What you will do: Look below for the line with "However, this optimal". Extract that line and each one after it through the last, word for word.
╭─ Input for this task
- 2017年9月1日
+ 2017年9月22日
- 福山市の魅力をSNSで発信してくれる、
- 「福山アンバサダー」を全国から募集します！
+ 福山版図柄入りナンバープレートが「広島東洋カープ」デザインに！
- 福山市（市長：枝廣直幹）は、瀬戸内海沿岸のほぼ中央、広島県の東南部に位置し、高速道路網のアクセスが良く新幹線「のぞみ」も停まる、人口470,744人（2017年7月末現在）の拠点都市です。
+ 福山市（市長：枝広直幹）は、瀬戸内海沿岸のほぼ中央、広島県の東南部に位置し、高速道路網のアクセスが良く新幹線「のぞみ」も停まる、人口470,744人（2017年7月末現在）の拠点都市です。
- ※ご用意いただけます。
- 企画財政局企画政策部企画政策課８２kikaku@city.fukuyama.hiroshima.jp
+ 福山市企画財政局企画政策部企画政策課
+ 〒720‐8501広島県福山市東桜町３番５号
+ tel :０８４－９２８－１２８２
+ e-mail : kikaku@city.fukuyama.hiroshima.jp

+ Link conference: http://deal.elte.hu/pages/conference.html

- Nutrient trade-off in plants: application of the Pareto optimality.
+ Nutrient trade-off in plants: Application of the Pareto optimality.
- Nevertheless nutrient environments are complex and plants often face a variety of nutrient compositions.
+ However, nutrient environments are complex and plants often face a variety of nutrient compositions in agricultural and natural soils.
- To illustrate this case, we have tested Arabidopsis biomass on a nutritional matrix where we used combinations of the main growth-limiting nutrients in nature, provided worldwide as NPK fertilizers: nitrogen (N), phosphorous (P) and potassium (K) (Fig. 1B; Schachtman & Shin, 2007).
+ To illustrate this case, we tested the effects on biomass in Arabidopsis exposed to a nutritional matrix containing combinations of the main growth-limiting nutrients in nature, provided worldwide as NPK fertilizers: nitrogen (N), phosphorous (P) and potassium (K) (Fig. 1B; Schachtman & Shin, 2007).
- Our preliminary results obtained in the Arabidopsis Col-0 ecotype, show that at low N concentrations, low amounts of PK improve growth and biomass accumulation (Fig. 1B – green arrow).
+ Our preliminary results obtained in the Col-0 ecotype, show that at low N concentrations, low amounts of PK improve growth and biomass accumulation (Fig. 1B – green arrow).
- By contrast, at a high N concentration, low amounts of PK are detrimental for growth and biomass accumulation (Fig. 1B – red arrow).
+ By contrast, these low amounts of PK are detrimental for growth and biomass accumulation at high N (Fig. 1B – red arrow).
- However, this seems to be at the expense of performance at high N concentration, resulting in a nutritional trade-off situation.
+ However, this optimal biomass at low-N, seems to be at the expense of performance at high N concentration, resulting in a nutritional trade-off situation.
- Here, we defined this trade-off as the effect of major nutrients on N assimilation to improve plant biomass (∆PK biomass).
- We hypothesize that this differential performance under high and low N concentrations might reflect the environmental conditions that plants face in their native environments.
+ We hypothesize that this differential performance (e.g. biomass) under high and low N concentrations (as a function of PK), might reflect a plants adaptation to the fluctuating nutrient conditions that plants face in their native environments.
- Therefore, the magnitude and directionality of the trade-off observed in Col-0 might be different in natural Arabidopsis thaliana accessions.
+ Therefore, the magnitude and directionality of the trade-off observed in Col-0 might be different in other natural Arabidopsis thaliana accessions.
╰─
Task output:
+ However, this optimal biomass at low-N, seems to be at the expense of performance at high N concentration, resulting in a nutritional trade-off situation.
- Here, we defined this trade-off as the effect of major nutrients on N assimilation to improve plant biomass (∆PK biomass).
- We hypothesize that this differential performance under high and low N concentrations might reflect the environmental conditions that plants face in their native environments.
+ We hypothesize that this differential performance (e.g. biomass) under high and low N concentrations (as a function of PK), might reflect a plants adaptation to the fluctuating nutrient conditions that plants face in their native environments.
- Therefore, the magnitude and directionality of the trade-off observed in Col-0 might be different in natural Arabidopsis thaliana accessions.
+ Therefore, the magnitude and directionality of the trade-off observed in Col-0 might be different in other natural Arabidopsis thaliana accessions.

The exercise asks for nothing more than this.